Filter (without removing anything from the original list):

filtered = result, var filtered = result, var filtered = result, var All items except the one with ID 2 are returned when where(f => f.ID!= 2); is used.

Detailed answer:

I believe. Because you might have a list of item IDs that you want to remove, RemoveAll() is quite flexible – see the example below.

If you have:

class myClass {
    public int ID; public string FirstName; public string LastName;

and assigned the following values to the outcomes:

var results = new List<myClass> {
    new myClass { ID=1, FirstName="Bill", LastName="Smith" },   // results[0]
    new myClass { ID=2, FirstName="John", LastName="Wilson" },  // results[1]
    new myClass { ID=3, FirstName="Doug", LastName="Berg" },    // results[2]
    new myClass { ID=4, FirstName="Bill", LastName="Wilson" }   // results[3]

Then you can create a list of IDs that you want to get rid of:

var removeList = new List<int>() { 2, 3 };

And just use this to get rid of them:

results.RemoveAll(r => removeList.Any(a => a==r.ID));

The items 2 and 3 will be removed, while items 1 and 4 will be kept, as indicated by the removeList. It’s worth noting that this occurs in real time, so no additional planning is required.

Of course, you may use it on individual items as well, such as:

results.RemoveAll(r => r.ID==4);

In our case, it will erase Bill with ID 4.

Last but not least, lists include an indexer, which means they may be accessed like a dynamic array, for example, results[3] will provide the fourth member in the results list (because the first element has the index 0, the 2nd has index 1 etc).

So, if you want to eliminate all items with the same first name as the fourth element of the results list, simply follow these steps:

results.RemoveAll(r => results[3].FirstName == r.FirstName);

Note that only John and Doug will remain on the list after that; Bill will be deleted (the first and last element in the example). The list will automatically shrink until there are only two members remaining – and hence the largest permitted index after performing RemoveAll in this example is 1 (results). 1) (Count() – 1) (Count() – 1) (Count() – 1) (Count

Some trivia: You can develop a local function using this knowledge.

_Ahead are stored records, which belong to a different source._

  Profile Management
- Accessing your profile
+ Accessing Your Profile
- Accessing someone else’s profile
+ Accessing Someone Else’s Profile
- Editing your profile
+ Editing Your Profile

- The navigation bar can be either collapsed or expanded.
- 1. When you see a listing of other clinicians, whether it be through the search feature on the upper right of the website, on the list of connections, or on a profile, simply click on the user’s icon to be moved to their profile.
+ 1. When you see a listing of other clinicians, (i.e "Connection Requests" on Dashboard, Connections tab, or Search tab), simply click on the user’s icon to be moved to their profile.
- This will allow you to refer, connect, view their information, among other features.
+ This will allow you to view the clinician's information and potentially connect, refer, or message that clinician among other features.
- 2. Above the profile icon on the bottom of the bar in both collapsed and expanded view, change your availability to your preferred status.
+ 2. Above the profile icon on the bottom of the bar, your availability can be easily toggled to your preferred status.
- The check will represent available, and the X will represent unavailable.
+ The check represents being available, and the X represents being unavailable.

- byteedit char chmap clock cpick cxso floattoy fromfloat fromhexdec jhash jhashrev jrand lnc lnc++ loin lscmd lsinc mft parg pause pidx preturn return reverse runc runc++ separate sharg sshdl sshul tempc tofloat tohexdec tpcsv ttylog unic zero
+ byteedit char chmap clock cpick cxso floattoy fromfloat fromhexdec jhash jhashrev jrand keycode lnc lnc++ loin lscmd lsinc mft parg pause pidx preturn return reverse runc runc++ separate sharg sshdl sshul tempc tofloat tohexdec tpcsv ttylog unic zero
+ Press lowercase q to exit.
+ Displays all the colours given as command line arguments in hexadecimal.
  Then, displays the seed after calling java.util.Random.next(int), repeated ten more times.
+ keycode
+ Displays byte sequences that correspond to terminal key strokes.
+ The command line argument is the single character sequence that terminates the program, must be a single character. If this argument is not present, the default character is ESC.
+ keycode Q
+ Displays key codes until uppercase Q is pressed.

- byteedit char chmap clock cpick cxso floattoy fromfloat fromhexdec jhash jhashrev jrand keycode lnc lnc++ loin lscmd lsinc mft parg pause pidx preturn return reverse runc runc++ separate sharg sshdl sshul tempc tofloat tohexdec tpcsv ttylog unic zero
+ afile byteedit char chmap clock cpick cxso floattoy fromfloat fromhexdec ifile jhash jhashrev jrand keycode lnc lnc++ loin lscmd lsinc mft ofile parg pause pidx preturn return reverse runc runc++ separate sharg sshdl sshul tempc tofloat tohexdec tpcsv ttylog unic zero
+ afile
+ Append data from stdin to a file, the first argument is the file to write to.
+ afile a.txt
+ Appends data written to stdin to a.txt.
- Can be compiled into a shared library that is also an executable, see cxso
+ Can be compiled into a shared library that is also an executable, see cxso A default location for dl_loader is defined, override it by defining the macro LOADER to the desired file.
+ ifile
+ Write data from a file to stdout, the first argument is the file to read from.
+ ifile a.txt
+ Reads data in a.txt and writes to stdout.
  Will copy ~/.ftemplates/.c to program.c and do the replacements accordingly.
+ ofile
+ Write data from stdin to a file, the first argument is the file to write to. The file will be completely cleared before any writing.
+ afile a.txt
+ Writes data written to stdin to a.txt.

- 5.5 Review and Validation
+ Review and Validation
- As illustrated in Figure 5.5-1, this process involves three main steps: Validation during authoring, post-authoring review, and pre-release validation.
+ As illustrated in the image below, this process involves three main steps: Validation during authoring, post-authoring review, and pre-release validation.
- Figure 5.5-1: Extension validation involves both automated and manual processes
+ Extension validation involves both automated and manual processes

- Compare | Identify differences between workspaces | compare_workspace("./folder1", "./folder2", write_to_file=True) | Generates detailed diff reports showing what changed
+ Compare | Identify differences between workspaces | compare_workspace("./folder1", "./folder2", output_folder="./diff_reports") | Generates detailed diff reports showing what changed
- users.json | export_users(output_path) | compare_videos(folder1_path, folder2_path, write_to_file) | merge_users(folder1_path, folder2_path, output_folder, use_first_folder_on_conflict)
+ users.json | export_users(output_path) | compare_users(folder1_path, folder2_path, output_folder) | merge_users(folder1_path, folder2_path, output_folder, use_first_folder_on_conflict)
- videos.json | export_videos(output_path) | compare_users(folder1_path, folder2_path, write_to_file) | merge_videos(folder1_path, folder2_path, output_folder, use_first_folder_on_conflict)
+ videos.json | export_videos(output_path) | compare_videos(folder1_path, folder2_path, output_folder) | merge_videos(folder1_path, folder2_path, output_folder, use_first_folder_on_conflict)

void myRemove()  { var last = results.Count() - 1; 
                   results.RemoveAll(r => results[last].FirstName == r.FirstName); }

What do you think will happen if this function is called twice? Like

myRemove(); myRemove(); 

The first call will take Bill out of the first and last positions, the second call will take Doug out of the list, and only John Wilson will remain.

Note that you can now use results[1] instead of var last = results in C# Version 8. results[last]: Count() – 1; and Count() – 1

void myRemove()  =>  results.RemoveAll(r => results[^1].FirstName == r.FirstName); 

As a result, the local variable last is no longer required (see indices and ranges). Furthermore, because it is a one-liner, you can omit the curly braces and instead use =>. Look here for a complete list of Cnew #’s features.

Run the demo on DotNetFiddle.

Answered by Matt

Solution #3

resultList = results.Where(x=>x.Id != 2).ToList();

There’s a little Linq helper I like that’s easy to implement and can make queries with “where not” conditions a little easier to read:

public static IEnumerable<T> ExceptWhere<T>(this IEnumerable<T> source, Predicate<T> predicate)
    return source.Where(x=>!predicate(x));

//usage in above situation
resultList = results.ExceptWhere(x=>x.Id == 2).ToList();

Answered by KeithS

Solution #4

You don’t say what kind of list you’re working with, but the general List can utilise the RemoveAt(index) or Remove(obj) methods:

// Remove(obj)
var item = resultList.Single(x => x.Id == 2);

// RemoveAt(index)

Answered by mgnoonan

Solution #5

More simplified:

resultList.Remove(resultList.Single(x => x.Id == 2));

It’s not necessary to make a new var object.